Horace moved closer menacingly. “I have been alive for one hundred and forty-six years. I may be a slow learner, but I have figured out a few things along the way. And I’m resigned to my own death. It’s probably time.” He moved a little closer. “You want my advice. That is not a question.”
The Cleanser set his sandwich half on the plate and brushed his palms together. “I’m listening.”
“I still don’t know who the Kingmaker is, but I know who the Rovers are. Mateo and Leona are incredibly strong. She’s smart, and he’s a fucking survivor. If you want to continue with your plans of destroying the salmon world, then waiting to get rid of them is your dumbest move. Better go after them first, because if they catch wind of your existence...you’re already done.”
He breathed in through his nose and looked at Horace with curiosity. “I shall take that under advisement.”
Horace smiled sinisterly. “Good. Now pick up that knife and get on with it.”
The Cleanser laughed once with his mouth closed and lifted his knife. But he didn’t stab Horace with it. He turned the blade up and twisted the bottom, letting a small object fall out of the handle. “Do you recognize this?”
“Is that the explosive device I fruitlessly sent to Mateo in the hopes of killing him?”

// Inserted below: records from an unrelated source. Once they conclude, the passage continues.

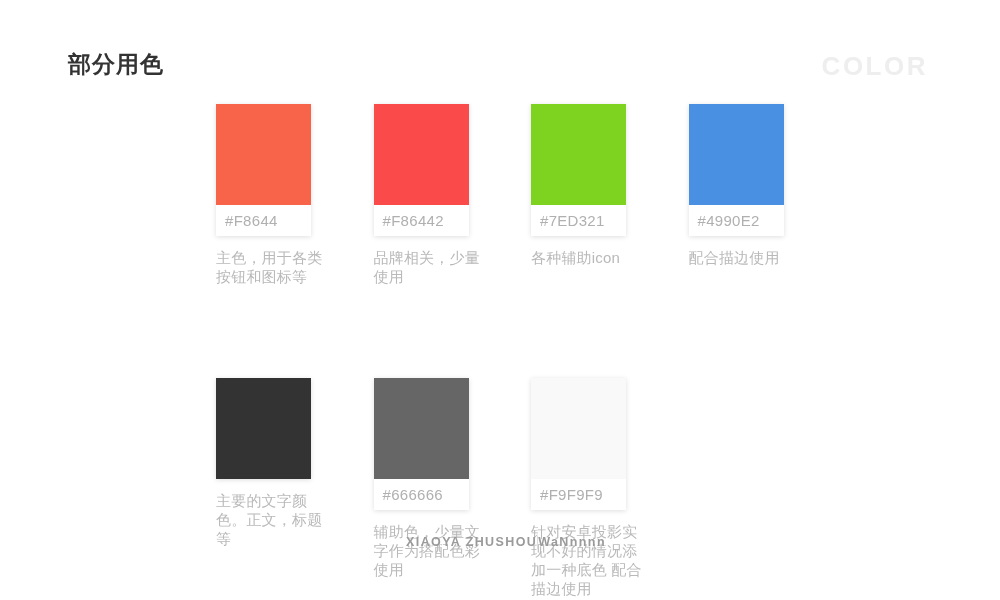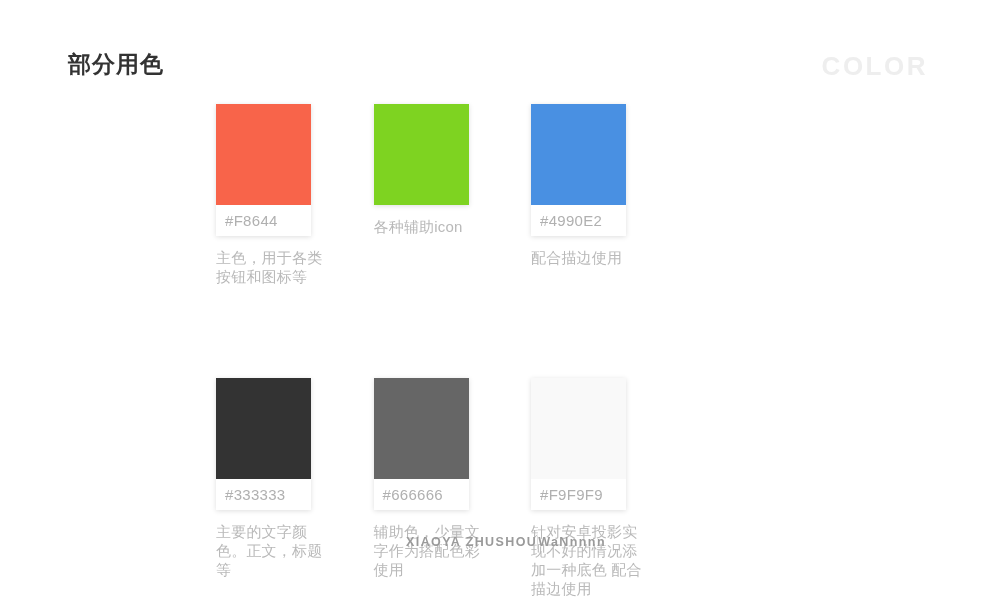"#F86442" div.cell { html: none -> <div> <div> <div></div> <div> <span>#F86442</span> </div> </div> <div>品牌相关，少量使用</div> </div> }
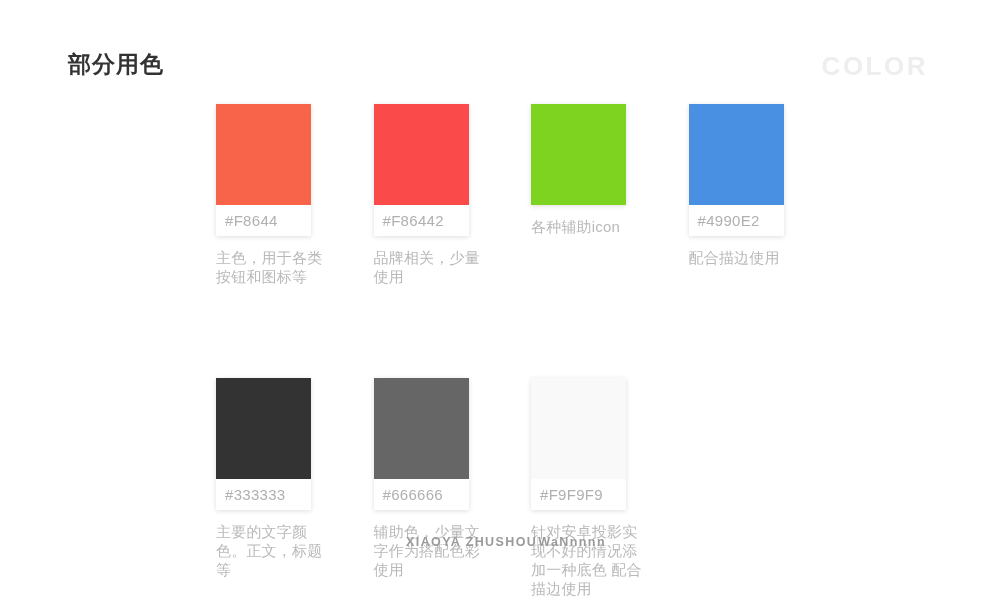"#7ED321" div.hexbar { html: none -> <div> <span>#7ED321</span> </div> }
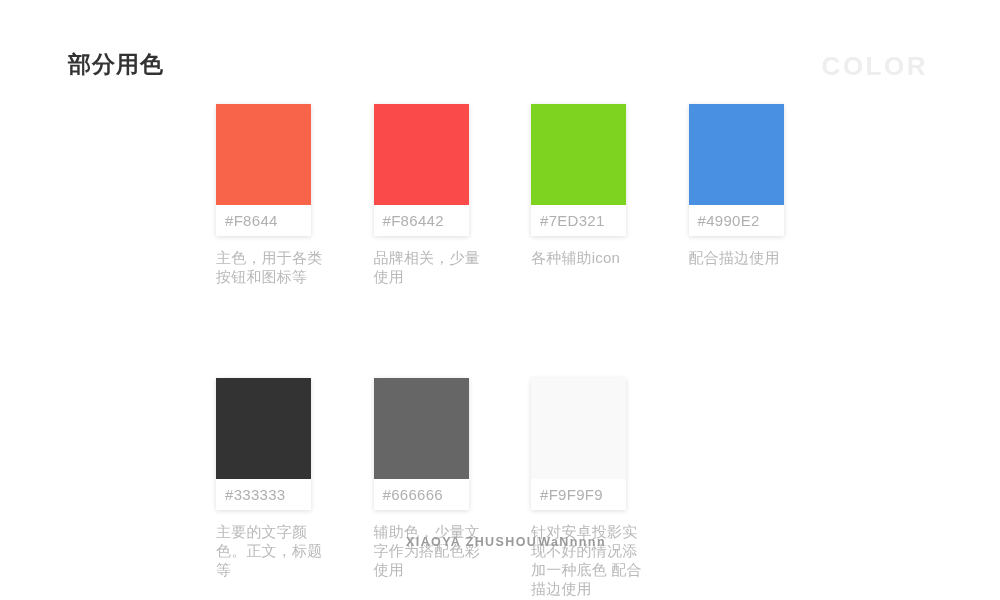"#333333" div.hexbar { html: <div> <span>#333333</span> </div> -> none }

He held it up and examined it like he was giving an appraisal of a diamond. “The technology is interesting. It’s pretty archaic, but it can reach out to other machines and cause them to overheat. The device itself doesn’t have to explode.”
“That’s why I chose it.”
He snapped his fingers into a fist and squeezed the device tightly, as if scared a bird would swoop down and steal it. “This is not the one you sent to the future. That one is on its journey and will, as you say, fail to complete its mission. I have no interest in extracting that from time. I made another one.” He lowered his fist and inserted the device into the machine. “I just thought it would be ironic to kill you the way you have going to tried to kill your enemy in 3118.”
“That makes sense.” Horace nodded. “I like it.”
“I thought you might.” He looked around the prison cube and settled on Horace’s pillow. He picked it up and looked at Horace one more time. “I need this.”
“Whatever.”
He seemed to be drawing energy from the pillow as he held it. Then he disappeared in a blink. The pillow fell to the floor. All five guards were pulled back, but inside of the cube, instead of outside where they belonged. They were frightened and confused. Guard Number Two drew his sidearm.
Horace reached out his hands and tried to usher them as far from the device as he could, but they weren’t having it. “It’s a bomb!” Not that it mattered. The explosion would likely consume the entire cube, and if that didn’t kill them, the lack of oxygen eventually would. Everything the Cleanser was trying for was, so far, going according to plan. With his last thought, Horace Reaver hoped that Mateo Matic would win the next battle too.